Is anyone else ill at ease? I am very willing to be called nuts, today and every day.

Maureen Dowd has a column today where she compares Obama to Michael Corleone. She doesn't mention that bin Laden sleeps with the fishes.

Don't get me wrong. Bin Laden was a mass murderer. The plan was to kill him. No problem. I see it as a successful mission. But it has a funny feel to it.

Patrick Lang

arbogast

The WH has screwed this up by not keeping their mouths shut until all the debriefings could be sorted out. Initial reports are often incorrect in details. That is all this is. There is nothing to hide here. Or on the other hand maybe JW Booth did escape and live out his days in S. Francisco as a restaurateur. As to why SEALS. The helicopter guys were all from the 160th SOAR, an Army unit. The ECM guys from USAF, etc. The choice of ST-6 probably had a lot to do with the little fact that the SOCOM and JSOC commanders are presently Navy admirals. pl

William R. Cumming

It will cost millions to secure the WTC site for the President's visit. His first there.

arbogast

I sincerely thank you Colonel Lang for getting me back to reality. My mind works too hard.
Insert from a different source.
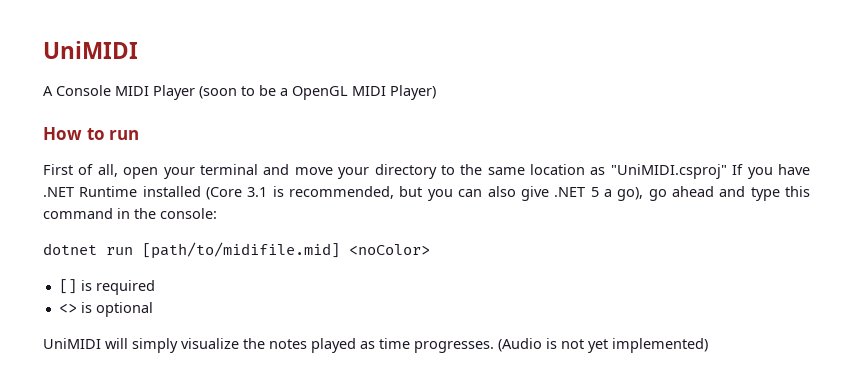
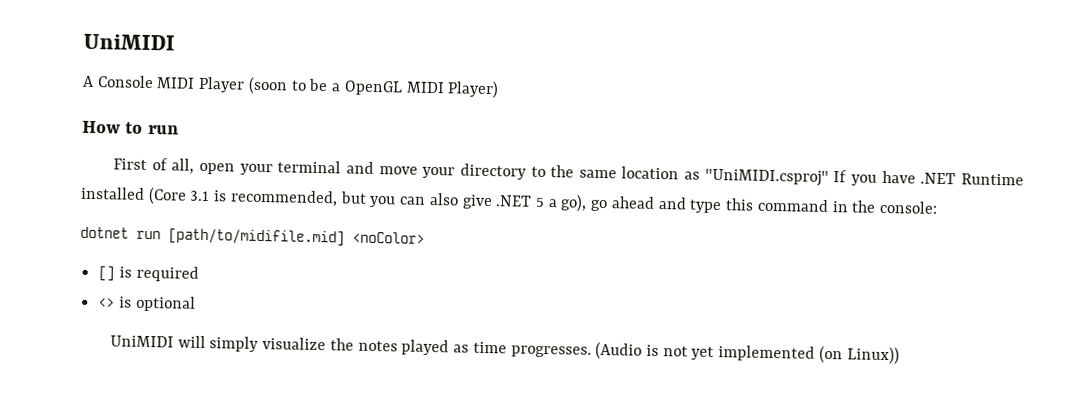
- (Audio is not yet implemented)
+ (Audio is not yet implemented (on Linux))

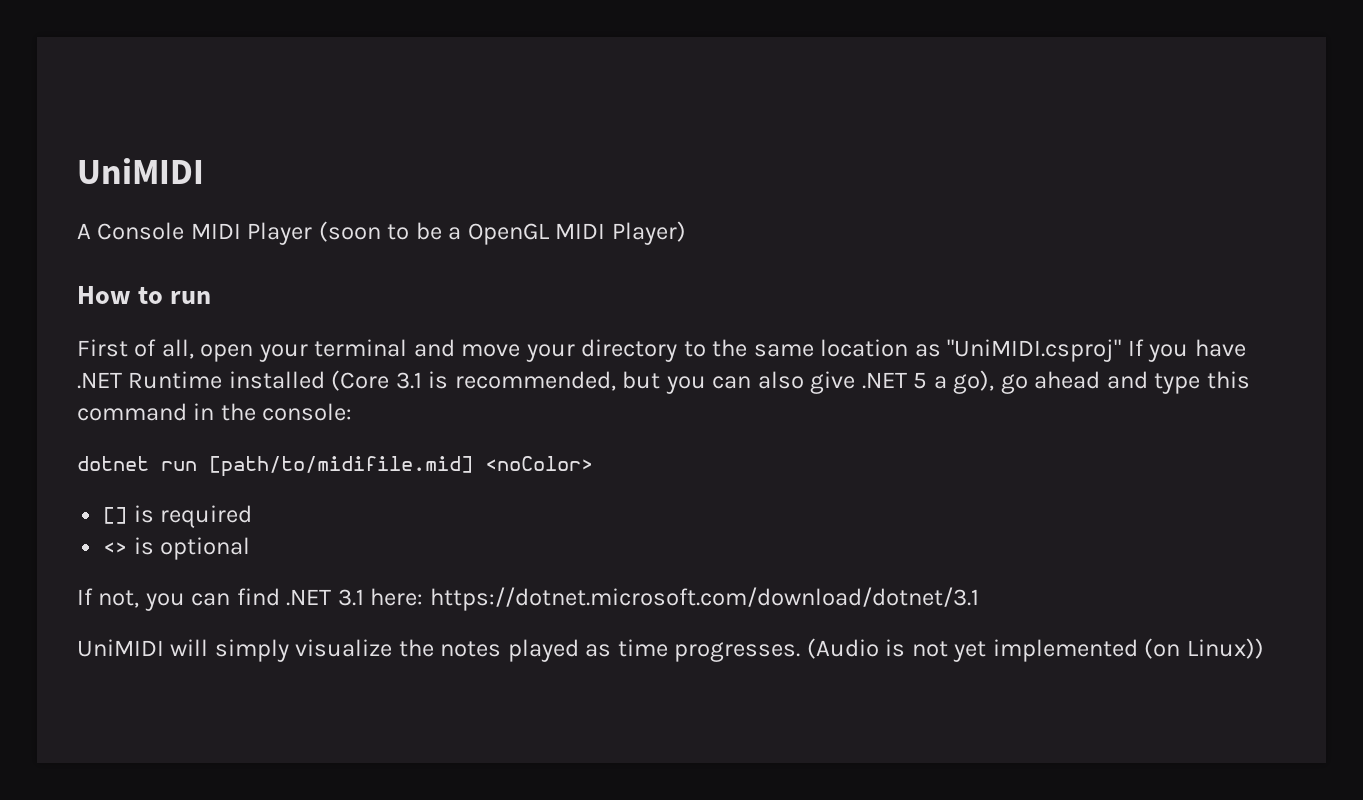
+ If not, you can find .NET 3.1 here: https://dotnet.microsoft.com/download/dotnet/3.1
Booth was a pretty good actor. Maybe he played dead.

Charles I

". . . could have been an autopsy.. surely I'd bet on it, I'd be ordering them to figure out where his food and drink were comiong from.

In Bohica somebody's got his nose and his brain.

Arbogast, why keep it asecret? b/c the shouting for pictures, relics would never cease, for one thing. B/c evry detail would be an indignity to some jihadi for another.